Graduate Longitudinal Study New Zealand

World-first study underway at Lincoln University

Tuesday 2nd August 2011

More than 600 Lincoln University final-year students have been invited to take part in a world-first study of graduates.

The Graduate Longitudinal Study New Zealand (GLSNZ) is being commissioned by Universities New Zealand -Te Pōkai Tara - and involves surveying 14,000 final-year students across New Zealand. The study will explore students’ lifestyles, employment, projected career development, health and well-being. As a longitudinal study, the participants will be invited to take part in follow-up surveys in two, five and 10 years’ time.
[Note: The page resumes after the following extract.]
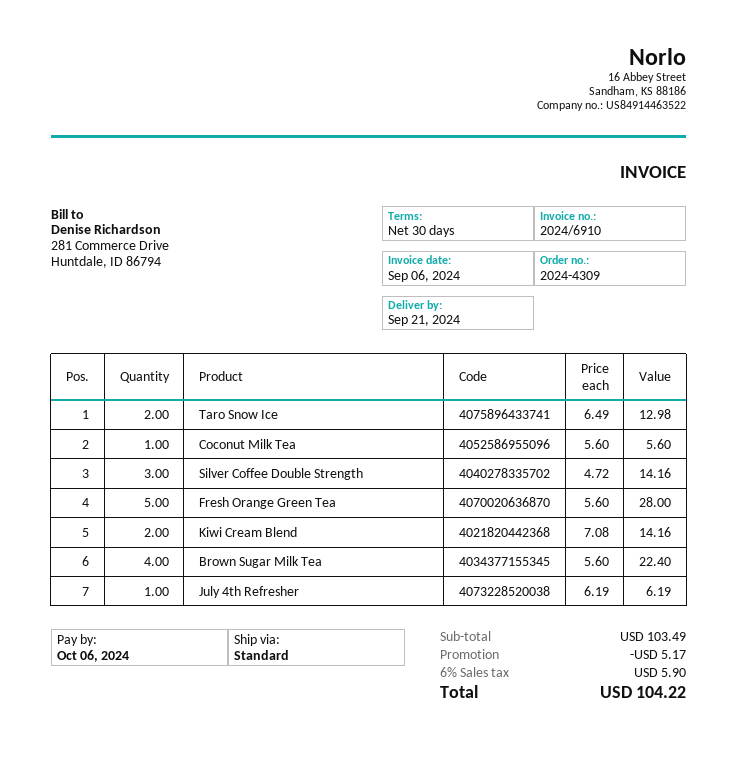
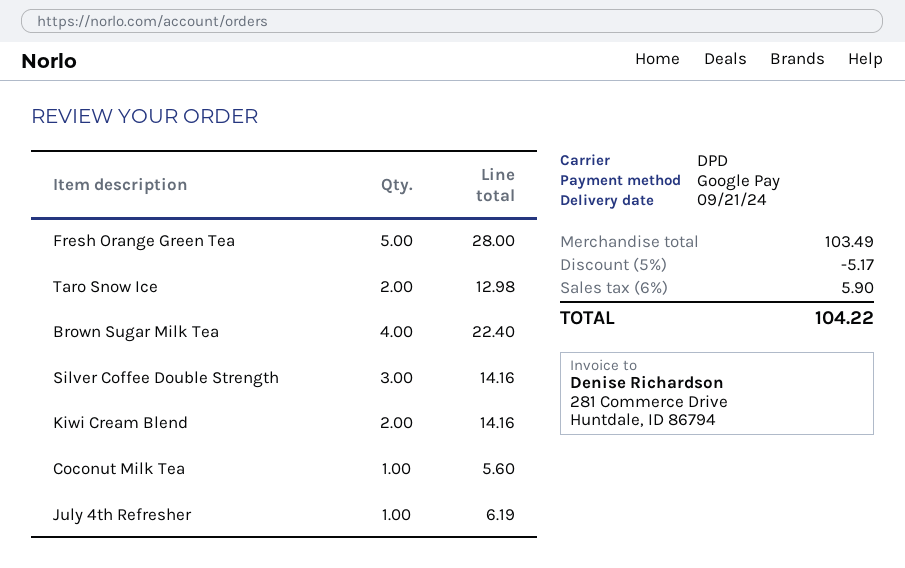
shipping method: standard -> DPD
The study aims to determine the ongoing impact of a university education on New Zealand graduates’ lives. The breadth of questions and length of time the study follows graduates into the future are the features which make the study a world first.
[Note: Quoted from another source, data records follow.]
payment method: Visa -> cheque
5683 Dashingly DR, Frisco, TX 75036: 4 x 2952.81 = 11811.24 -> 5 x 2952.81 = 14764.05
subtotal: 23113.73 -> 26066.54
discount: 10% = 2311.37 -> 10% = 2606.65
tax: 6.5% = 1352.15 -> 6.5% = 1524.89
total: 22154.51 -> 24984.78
Lincoln Vice-Chancellor Professor Roger Field says “This university is New Zealand’s specialist land-based university and we know our graduates land jobs all over the world, which will add an interesting aspect to this study. It’ll be interesting to see what the study reveals over the next decade or two.”

The GLSNZ study is being carried out by the internationally-respected National Centre for Lifecourse Research (NCLR), a multi-university group headquartered at the University of Otago. This centre is also responsible for the world-renowned Dunedin Multi-disciplinary Study, which follows the lives of about 1000 people from birth to now (the participants are around 40 years old).
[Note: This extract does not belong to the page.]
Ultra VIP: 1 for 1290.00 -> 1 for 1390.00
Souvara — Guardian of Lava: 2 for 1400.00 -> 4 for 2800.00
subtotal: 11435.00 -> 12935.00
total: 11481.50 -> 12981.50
Centre Co-Director Professor Richie Poulton is leading the GLSNZ study. He says the survey will provide the most detailed picture to date of what actually happens to graduates after they leave university.

“We will learn a great deal about how their lives unfold,” he says. “For instance, how careers develop, the university-related influences which have the greatest impact on employment success, when they begin to have families, where they live, the state of their finances, their health and their social relationships.

“We will also learn about less tangible aspects of their post-university life, such as how their values, attitudes and behaviours evolve over time, as well as what contribution to broader society they make.”

Results of the initial baseline survey will be released in February next year.